#### Activity
As an exercise, transcribe the data below in full and exactly, omitting pictures.

#### Extracted records
☆ ☆ ☆ ☆
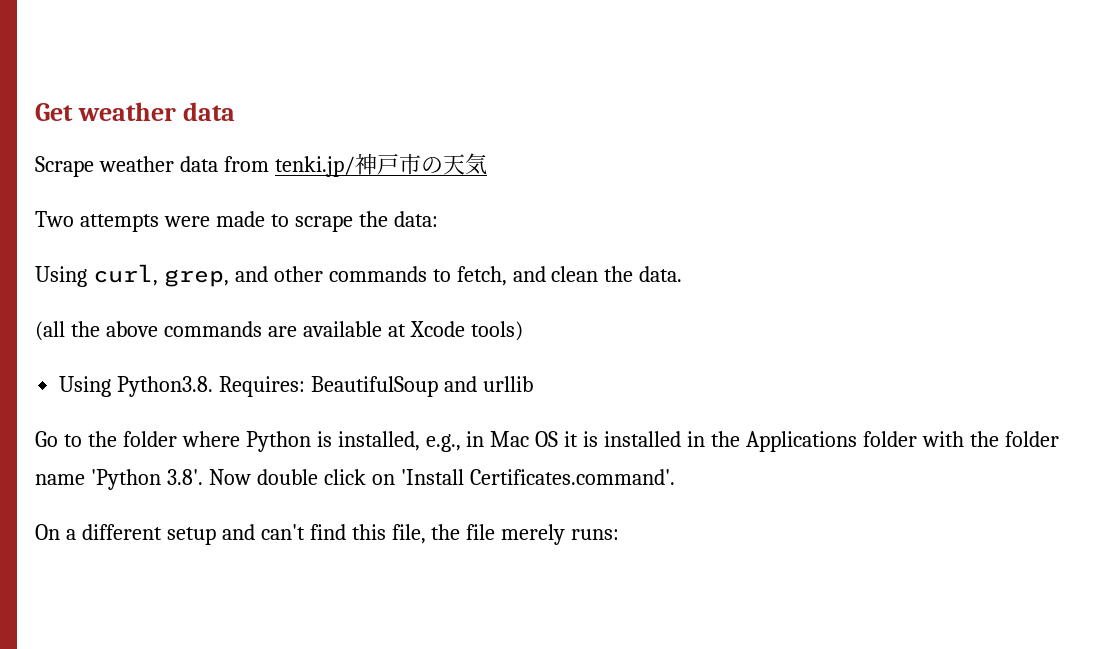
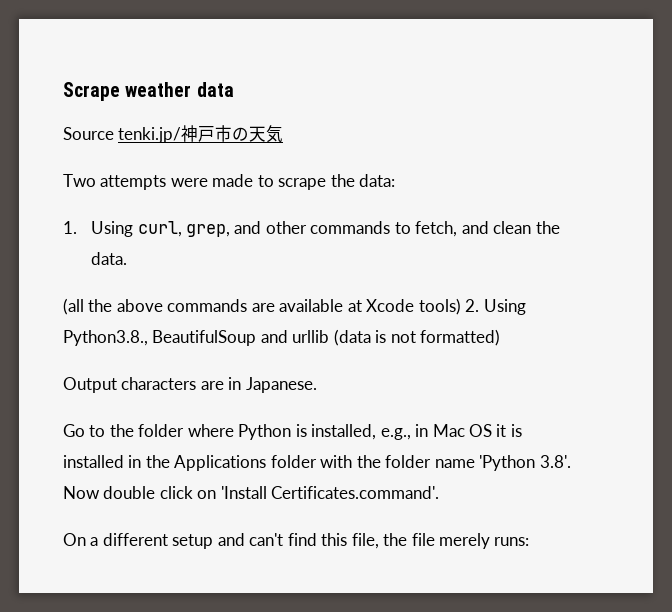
- Get weather data
+ Scrape weather data
- Scrape weather data from tenki.jp/神戸市の天気
+ Source tenki.jp/神戸市の天気
- Using curl, grep, and other commands to fetch, and clean the data.
+ 1. Using curl, grep, and other commands to fetch, and clean the data.
- (all the above commands are available at Xcode tools)
- Using Python3.8. Requires: BeautifulSoup and urllib
+ (all the above commands are available at Xcode tools) 2. Using Python3.8., BeautifulSoup and urllib (data is not formatted)
+ Output characters are in Japanese.

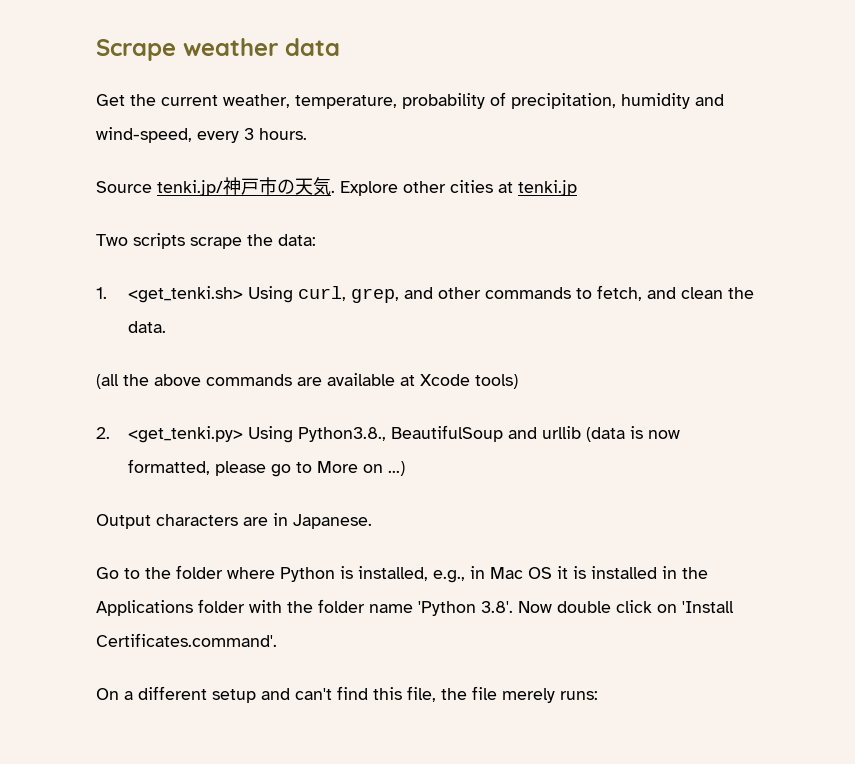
+ Get the current weather, temperature, probability of precipitation, humidity and wind-speed, every 3 hours.
- Source tenki.jp/神戸市の天気
- Two attempts were made to scrape the data:
+ Source tenki.jp/神戸市の天気. Explore other cities at tenki.jp
+ Two scripts scrape the data:
- 1. Using curl, grep, and other commands to fetch, and clean the data.
+ 1. <get_tenki.sh> Using curl, grep, and other commands to fetch, and clean the data.
- (all the above commands are available at Xcode tools) 2. Using Python3.8., BeautifulSoup and urllib (data is not formatted)
+ (all the above commands are available at Xcode tools)
+ 2. <get_tenki.py> Using Python3.8., BeautifulSoup and urllib (data is now formatted, please go to More on ...)

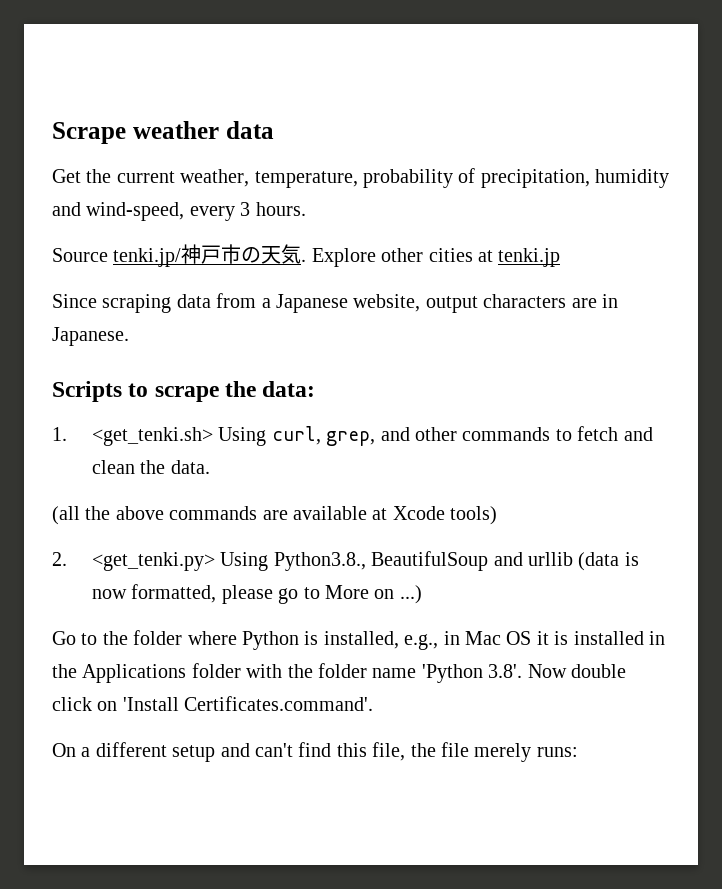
- Two scripts scrape the data:
+ Since scraping data from a Japanese website, output characters are in Japanese.
+ Scripts to scrape the data:
- 1. <get_tenki.sh> Using curl, grep, and other commands to fetch, and clean the data.
+ 1. <get_tenki.sh> Using curl, grep, and other commands to fetch and clean the data.
- Output characters are in Japanese.

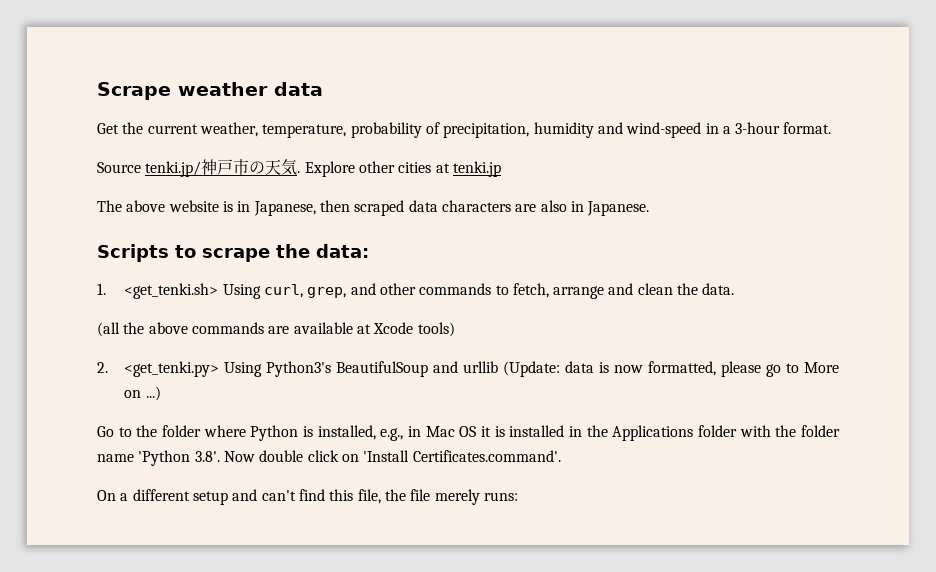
- Get the current weather, temperature, probability of precipitation, humidity and wind-speed, every 3 hours.
+ Get the current weather, temperature, probability of precipitation, humidity and wind-speed in a 3-hour format.
- Since scraping data from a Japanese website, output characters are in Japanese.
+ The above website is in Japanese, then scraped data characters are also in Japanese.
- 1. <get_tenki.sh> Using curl, grep, and other commands to fetch and clean the data.
+ 1. <get_tenki.sh> Using curl, grep, and other commands to fetch, arrange and clean the data.
- 2. <get_tenki.py> Using Python3.8., BeautifulSoup and urllib (data is now formatted, please go to More on ...)
+ 2. <get_tenki.py> Using Python3's BeautifulSoup and urllib (Update: data is now formatted, please go to More on ...)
☆ ☆ ☆ ☆
#### Your solution
- Get weather data
+ Scrape weather data
- Scrape weather data from tenki.jp/神戸市の天気
+ Source tenki.jp/神戸市の天気
- Using curl, grep, and other commands to fetch, and clean the data.
+ 1. Using curl, grep, and other commands to fetch, and clean the data.
- (all the above commands are available at Xcode tools)
- Using Python3.8. Requires: BeautifulSoup and urllib
+ (all the above commands are available at Xcode tools) 2. Using Python3.8., BeautifulSoup and urllib (data is not formatted)
+ Output characters are in Japanese.

+ Get the current weather, temperature, probability of precipitation, humidity and wind-speed, every 3 hours.
- Source tenki.jp/神戸市の天気
- Two attempts were made to scrape the data:
+ Source tenki.jp/神戸市の天気. Explore other cities at tenki.jp
+ Two scripts scrape the data:
- 1. Using curl, grep, and other commands to fetch, and clean the data.
+ 1. <get_tenki.sh> Using curl, grep, and other commands to fetch, and clean the data.
- (all the above commands are available at Xcode tools) 2. Using Python3.8., BeautifulSoup and urllib (data is not formatted)
+ (all the above commands are available at Xcode tools)
+ 2. <get_tenki.py> Using Python3.8., BeautifulSoup and urllib (data is now formatted, please go to More on ...)

- Two scripts scrape the data:
+ Since scraping data from a Japanese website, output characters are in Japanese.
+ Scripts to scrape the data:
- 1. <get_tenki.sh> Using curl, grep, and other commands to fetch, and clean the data.
+ 1. <get_tenki.sh> Using curl, grep, and other commands to fetch and clean the data.
- Output characters are in Japanese.

- Get the current weather, temperature, probability of precipitation, humidity and wind-speed, every 3 hours.
+ Get the current weather, temperature, probability of precipitation, humidity and wind-speed in a 3-hour format.
- Since scraping data from a Japanese website, output characters are in Japanese.
+ The above website is in Japanese, then scraped data characters are also in Japanese.
- 1. <get_tenki.sh> Using curl, grep, and other commands to fetch and clean the data.
+ 1. <get_tenki.sh> Using curl, grep, and other commands to fetch, arrange and clean the data.
- 2. <get_tenki.py> Using Python3.8., BeautifulSoup and urllib (data is now formatted, please go to More on ...)
+ 2. <get_tenki.py> Using Python3's BeautifulSoup and urllib (Update: data is now formatted, please go to More on ...)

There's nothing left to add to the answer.